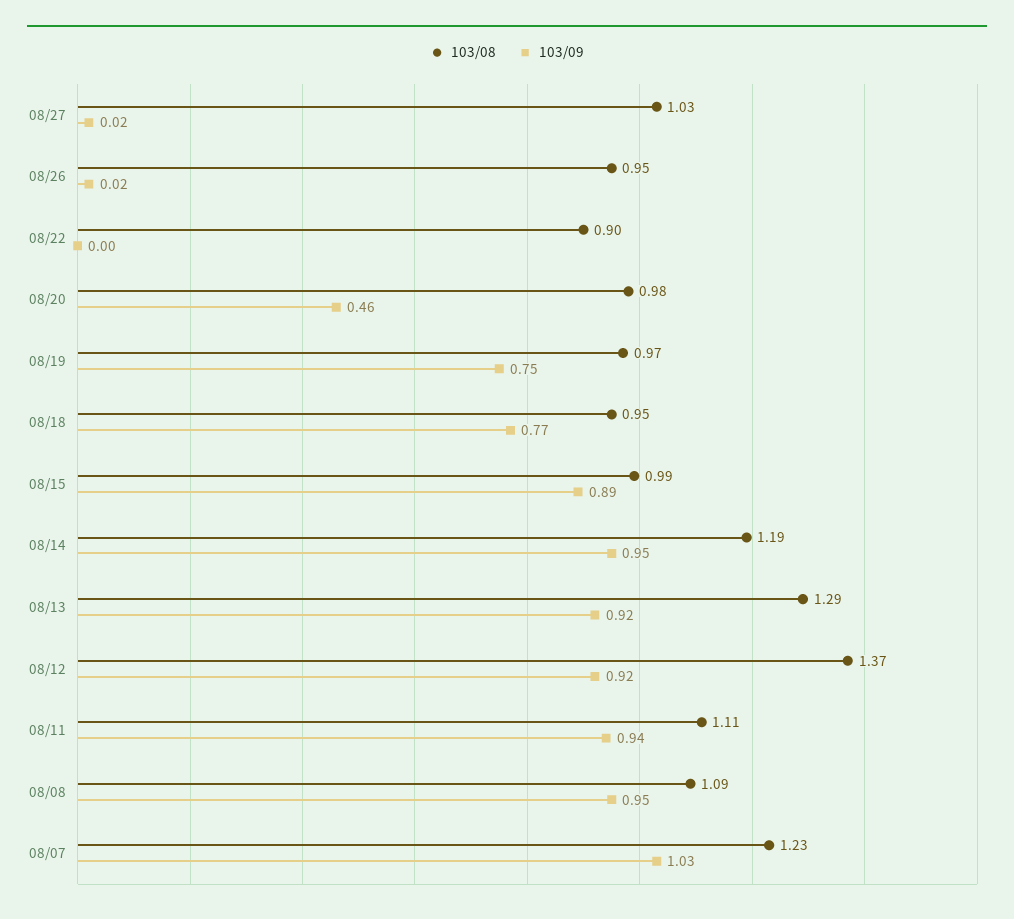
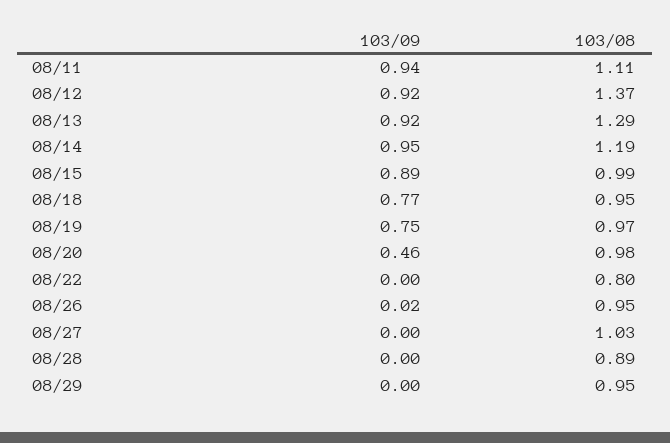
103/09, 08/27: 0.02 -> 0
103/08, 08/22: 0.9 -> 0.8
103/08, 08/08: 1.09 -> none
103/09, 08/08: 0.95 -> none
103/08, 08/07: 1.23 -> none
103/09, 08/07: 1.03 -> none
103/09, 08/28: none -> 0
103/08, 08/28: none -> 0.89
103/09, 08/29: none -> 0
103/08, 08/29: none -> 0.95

● ● ● ● ●

→ **HOW TO COMPLETE THIS TASK**
Repeat, exactly, every line from the one containing "103/09, 08/08: 0.95 -> none" through the final line of the listing above, adding nothing.

→ **SOLUTION FOR THIS EXERCISE**
103/09, 08/08: 0.95 -> none
103/08, 08/07: 1.23 -> none
103/09, 08/07: 1.03 -> none
103/09, 08/28: none -> 0
103/08, 08/28: none -> 0.89
103/09, 08/29: none -> 0
103/08, 08/29: none -> 0.95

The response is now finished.